🤖 AI Summary
This work addresses the challenge of computing hypergradients in bilevel reinforcement learning (RL) when the lower-level RL problem is nonconvex—rendering standard hypergradient estimation intractable. We propose the first fully first-order hypergradient characterization framework that dispenses with convexity assumptions on the lower-level RL problem, deriving computable hypergradients from a regularized RL fixed-point equation.

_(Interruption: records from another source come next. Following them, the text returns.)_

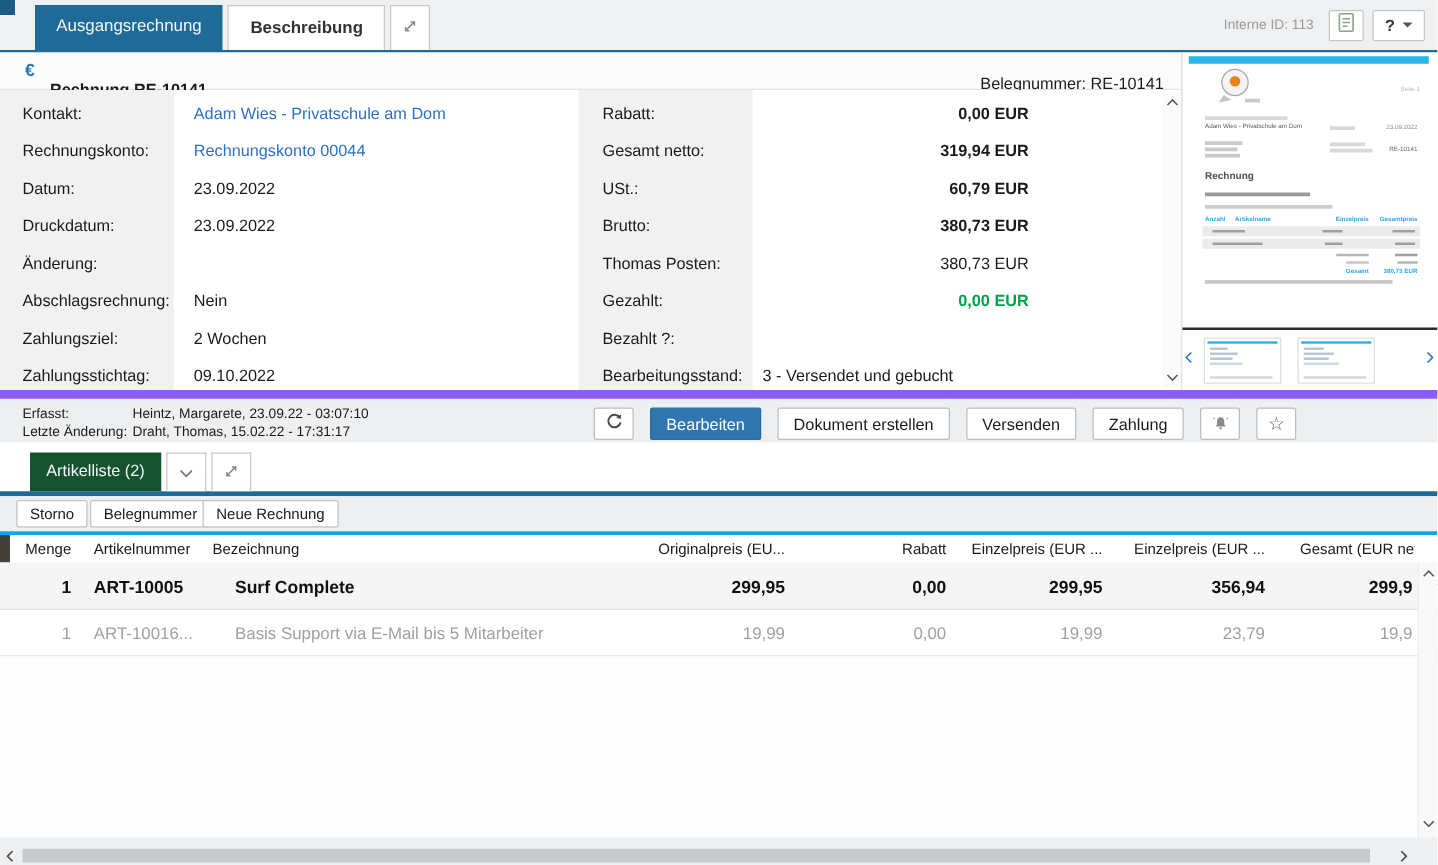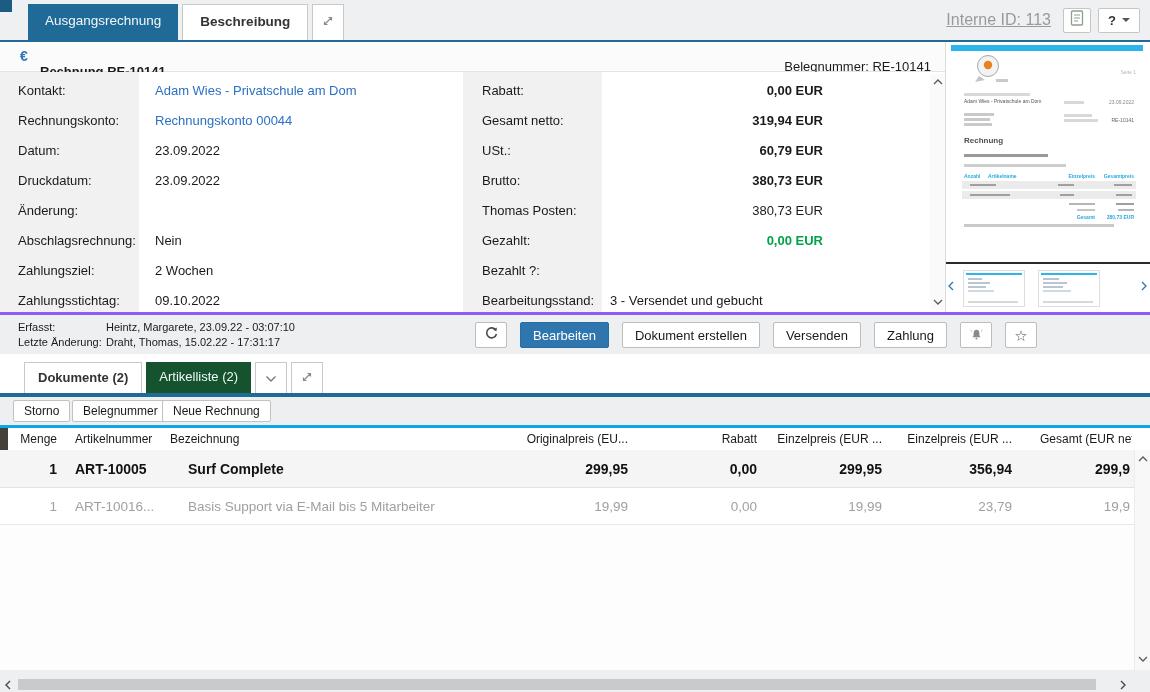--- a/index.html
+++ b/index.html
@@ -18,7 +18,7 @@
   .tab.icon-tab { width:32px; padding:0; display:flex; align-items:center; justify-content:center;
                   background:#fff; border:1px solid #c9c9c9; border-bottom:none; }
   .top-right { position:absolute; right:10px; top:0; height:40px; display:flex; align-items:center; gap:7px; }
-  .interne-id { color:#9a9a9a; font-size:16px; margin-right:5px;text-decoration:underline; }
+  .interne-id { color:#9a9a9a; font-size:11px; margin-right:5px; }
   .tbtn { background:#fff; border:1px solid #c6c6c6; border-radius:2px; height:25px;
           display:flex; align-items:center; justify-content:center; box-sizing:border-box; }
   .doc-btn { width:28px; }

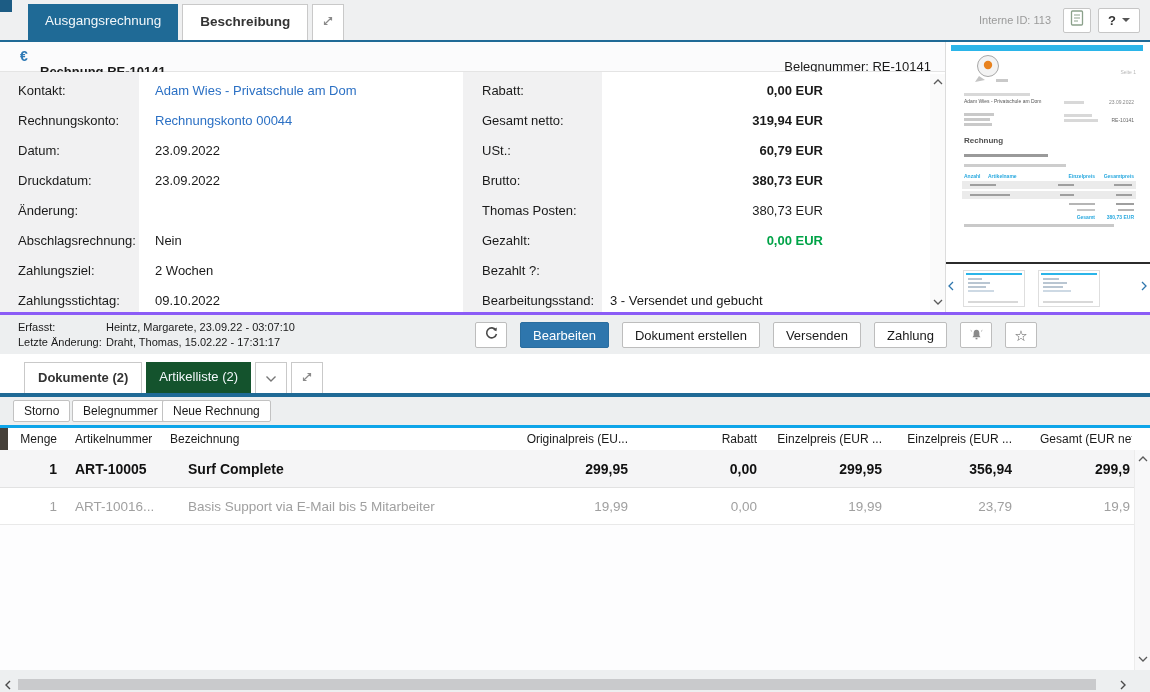--- a/index.html
+++ b/index.html
@@ -52,7 +52,7 @@
 
   
   .statusbar { position:absolute; left:0; top:312px; width:100%; height:42px;
-               background:#edeff0; border-top:3px solid #8b5cf6; box-sizing:border-box; }
+               background:#edeff0; border-top:7px solid #8b5cf6; box-sizing:border-box; }
   .meta { position:absolute; left:18px; top:5px; font-size:11px; color:#1a1a1a; line-height:15px; }
   .meta-label { display:inline-block; width:88px; }
   .actions { position:absolute; left:475px; top:7px; display:flex; gap:13px; align-items:center; }

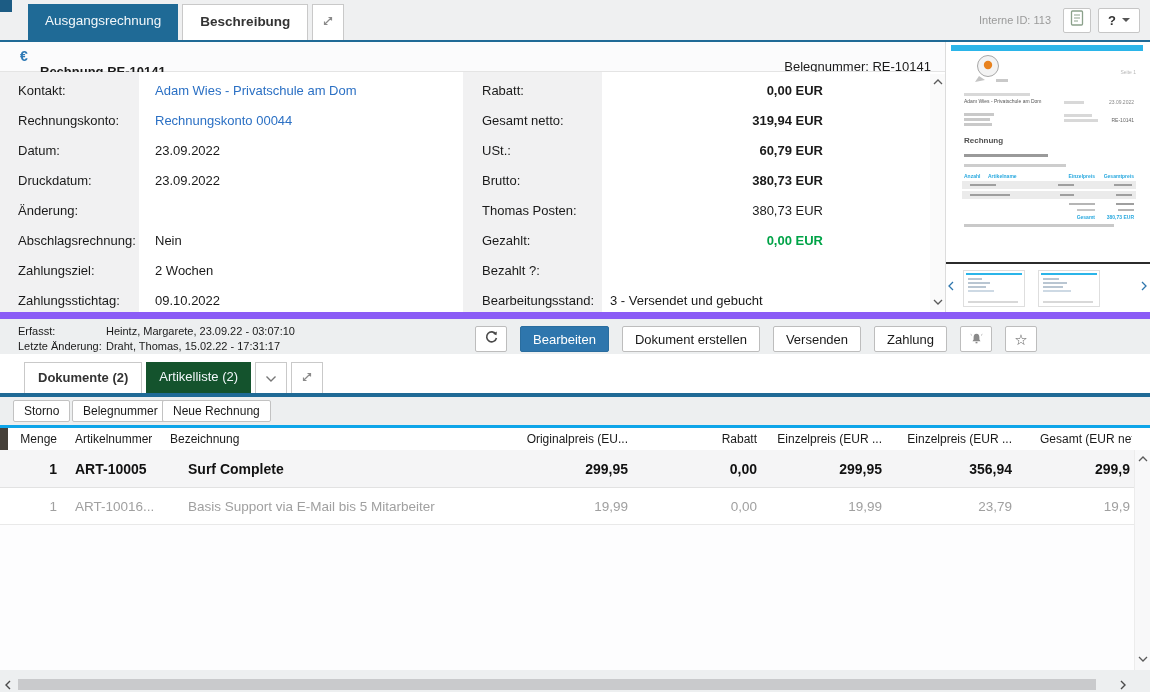--- a/index.html
+++ b/index.html
@@ -249,7 +249,6 @@
 
   <div class="subtabs">
     <div class="stabs">
-      <div class="stab inactive">Dokumente (2)</div>
       <div class="stab active">Artikelliste (2)</div>
       <div class="stab icon-tab">
         <span>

Based on this, we design both model-based and model-free bilevel RL algorithms, establishing an $O(varepsilon^{-1})$ convergence rate under mild conditions. Notably, we reveal for the first time that the hypergradient intrinsically unifies exploration and exploitation. Via stochastic optimization analysis, we derive upper bounds on iteration and sample complexity. Empirical results validate the effectiveness of our model-free algorithm in policy optimization and environmental adaptation. The core contribution lies in breaking the convexity dependency, thereby establishing a rigorous bilevel optimization theory and efficient algorithmic framework for nonconvex lower-level RL.
📝 Abstract
Bilevel reinforcement learning (RL), which features intertwined two-level problems, has attracted growing interest recently. The inherent non-convexity of the lower-level RL problem is, however, to be an impediment to developing bilevel optimization methods. By employing the fixed point equation associated with the regularized RL, we characterize the hyper-gradient via fully first-order information, thus circumventing the assumption of lower-level convexity. This, remarkably, distinguishes our development of hyper-gradient from the general AID-based bilevel frameworks since we take advantage of the specific structure of RL problems. Moreover, we design both model-based and model-free bilevel reinforcement learning algorithms, facilitated by access to the fully first-order hyper-gradient. Both algorithms enjoy the convergence rate $O(epsilon^{-1})$. To extend the applicability, a stochastic version of the model-free algorithm is proposed, along with results on its iteration and sample complexity. In addition, numerical experiments demonstrate that the hyper-gradient indeed serves as an integration of exploitation and exploration.